El perdón no es una carrera. Es más como un jardín: no puedes forzar a una flor a que florezca antes de que esté lista, y no puedes forzar a tu corazón a sentirse tranquilo antes de que haya tenido tiempo de estar enojado.
Está bien sentir tus emociones. Puedes estar enojado y aun así saber que, algún día, podrías querer dejar caer esa piedra pesada.
En Sudáfrica, la 'Comisión de la Verdad y la Reconciliación' fue un tribunal especial donde las personas decían la verdad sobre las cosas malas que hicieron.
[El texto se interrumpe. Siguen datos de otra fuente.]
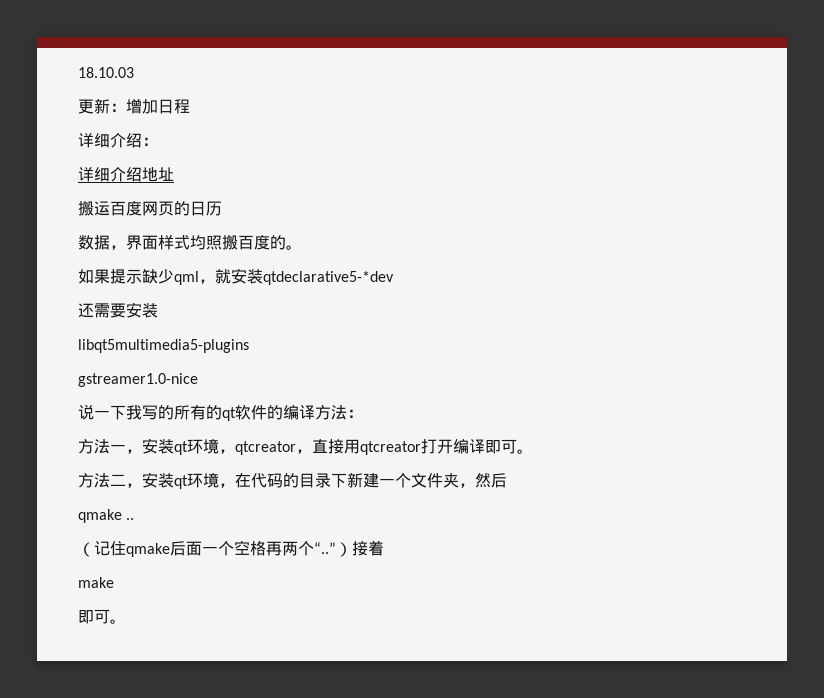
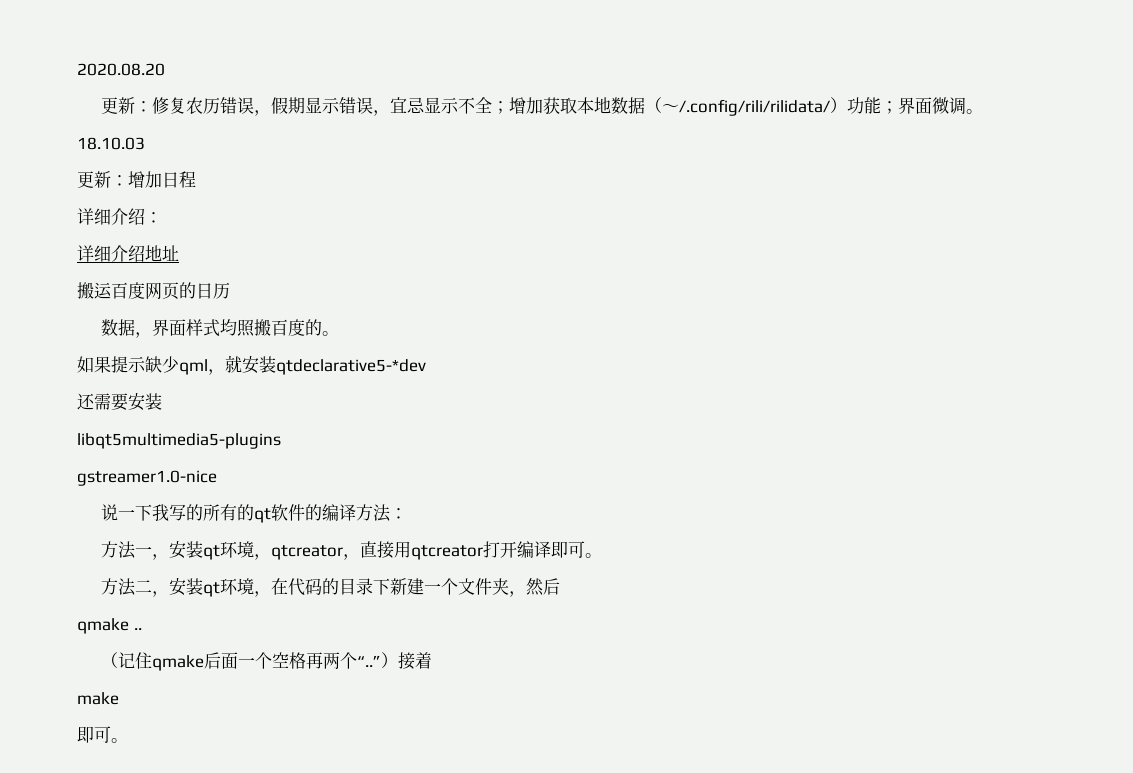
(78, 72) none -> [77,63,165,76] [100,97,983,116] 2020.08.20 // 更新：修复农历错误，假期显示错误，宜忌显示不全；增加获取本地数据（～/.config/rili/rilidata/）功能；界面微调。 //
En lugar de solo enviar a todos a la cárcel, se enfocaron en sanar a la comunidad a través de la honestidad y el perdón.
En última instancia, el perdón se trata de libertad. Es la comprensión de que, si bien no podemos cambiar el pasado, somos los dueños de nuestro propio futuro.
Al elegir perdonar, dejamos de ser víctimas de lo que sucedió y comenzamos a ser los autores de lo que sucede después.
Algo para Pensar
Si pudieras diseñar una 'máquina del perdón', ¿cómo funcionaría?
No hay respuestas correctas o incorrectas. Algunas personas imaginan una máquina que borra las manchas, mientras que otras imaginan una que desata nudos difíciles. ¿Cómo lo ves tú?
Preguntas sobre Religión
¿Perdonar es lo mismo que olvidar?
¿Qué pasa si la persona no está arrepentida?
¿Tengo que volver a ser su amigo?
Una Elección para el Mañana
El perdón es una de las 'Grandes Ideas' más importantes porque es muy difícil de lograr. Nos pide ser más valientes que nuestro enojo. Si eliges perdonar hoy, o si esperas hasta que estés listo, recuerda que tu corazón te pertenece a ti, y tú eres quien decide cuándo dejar caer la piedra.